(Web page edit records)
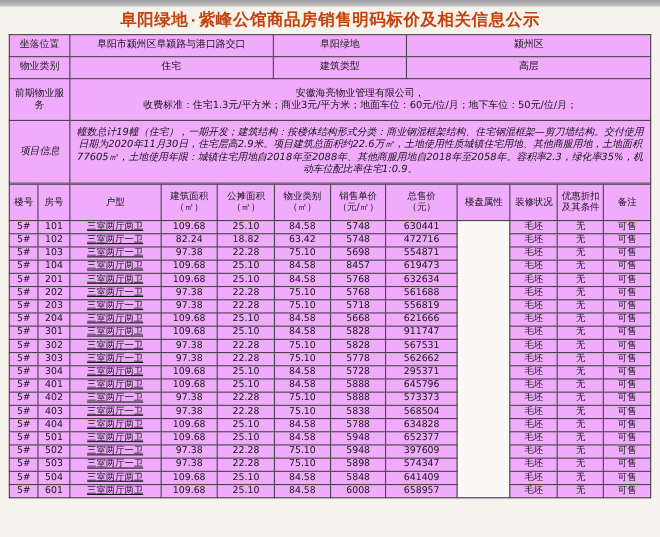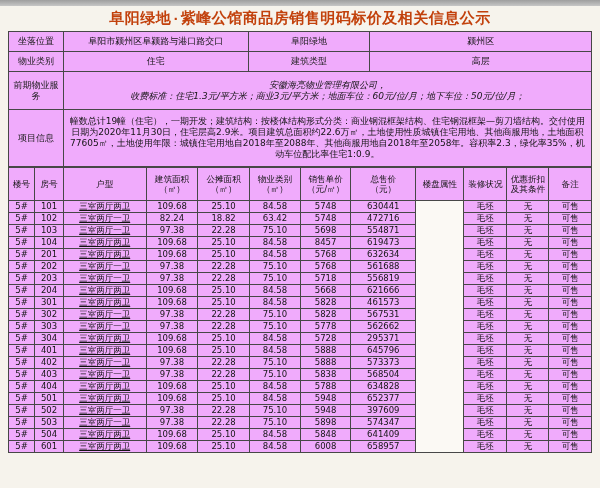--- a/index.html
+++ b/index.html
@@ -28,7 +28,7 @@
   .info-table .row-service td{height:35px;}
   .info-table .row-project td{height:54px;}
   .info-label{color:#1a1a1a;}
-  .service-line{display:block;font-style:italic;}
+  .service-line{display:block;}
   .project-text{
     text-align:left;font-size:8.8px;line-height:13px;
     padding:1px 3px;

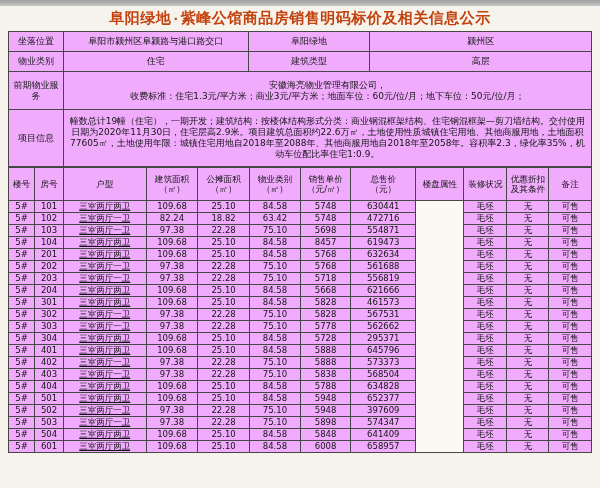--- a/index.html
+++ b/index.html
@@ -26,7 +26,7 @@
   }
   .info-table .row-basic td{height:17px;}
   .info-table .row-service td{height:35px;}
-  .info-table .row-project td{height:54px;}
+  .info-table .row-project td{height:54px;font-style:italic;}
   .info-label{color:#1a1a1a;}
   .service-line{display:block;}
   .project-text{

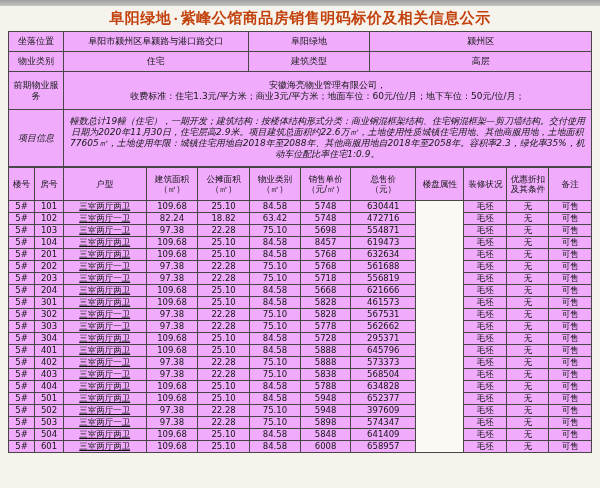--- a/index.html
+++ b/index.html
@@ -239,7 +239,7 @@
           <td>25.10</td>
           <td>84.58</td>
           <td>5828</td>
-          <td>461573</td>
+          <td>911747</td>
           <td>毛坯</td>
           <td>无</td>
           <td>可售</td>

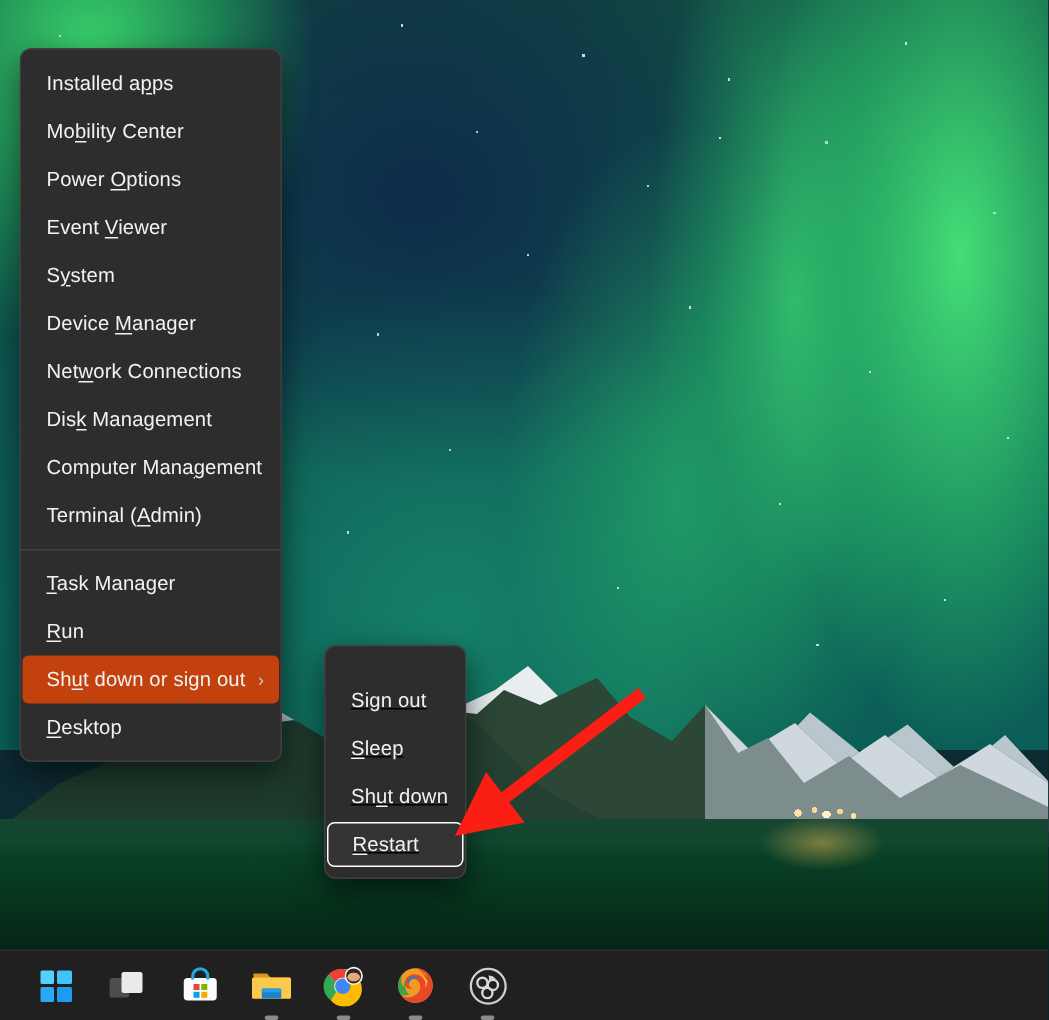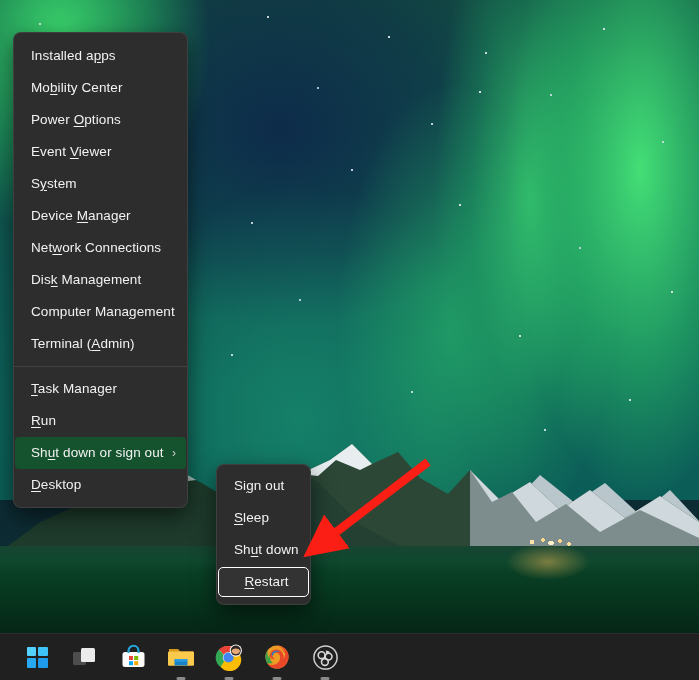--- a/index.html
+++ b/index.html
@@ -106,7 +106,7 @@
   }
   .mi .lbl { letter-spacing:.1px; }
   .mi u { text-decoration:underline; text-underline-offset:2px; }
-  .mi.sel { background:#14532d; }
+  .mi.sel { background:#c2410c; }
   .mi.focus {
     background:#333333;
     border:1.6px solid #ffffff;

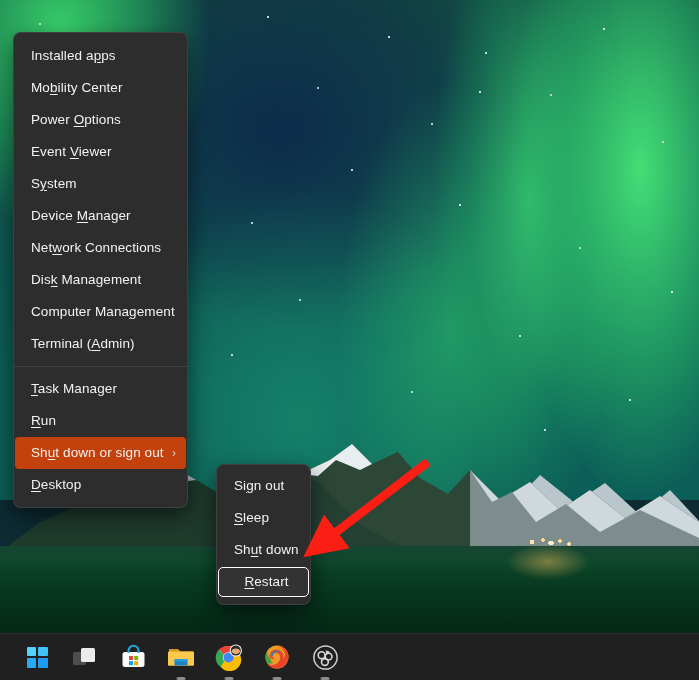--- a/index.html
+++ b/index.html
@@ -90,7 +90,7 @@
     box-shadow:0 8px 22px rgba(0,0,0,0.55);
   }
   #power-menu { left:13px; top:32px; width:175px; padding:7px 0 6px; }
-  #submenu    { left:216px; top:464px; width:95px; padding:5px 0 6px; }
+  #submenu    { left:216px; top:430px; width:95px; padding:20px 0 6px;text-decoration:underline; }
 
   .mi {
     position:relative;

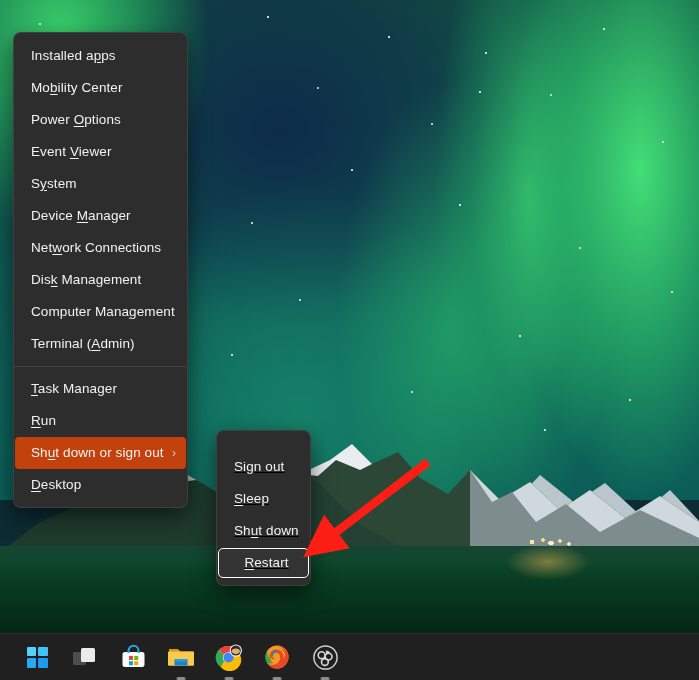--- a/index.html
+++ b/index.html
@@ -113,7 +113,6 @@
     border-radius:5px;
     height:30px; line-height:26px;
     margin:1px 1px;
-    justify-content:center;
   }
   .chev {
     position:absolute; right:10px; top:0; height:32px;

» Brief
Your task is to reproduce exactly the lines running from the line that contains "-90,7 +90,7 @@" to the end of the records, pictures excluded.

» Task result
@@ -90,7 +90,7 @@
     box-shadow:0 8px 22px rgba(0,0,0,0.55);
   }
   #power-menu { left:13px; top:32px; width:175px; padding:7px 0 6px; }
-  #submenu    { left:216px; top:464px; width:95px; padding:5px 0 6px; }
+  #submenu    { left:216px; top:430px; width:95px; padding:20px 0 6px;text-decoration:underline; }
 
   .mi {
     position:relative;

--- a/index.html
+++ b/index.html
@@ -113,7 +113,6 @@
     border-radius:5px;
     height:30px; line-height:26px;
     margin:1px 1px;
-    justify-content:center;
   }
   .chev {
     position:absolute; right:10px; top:0; height:32px;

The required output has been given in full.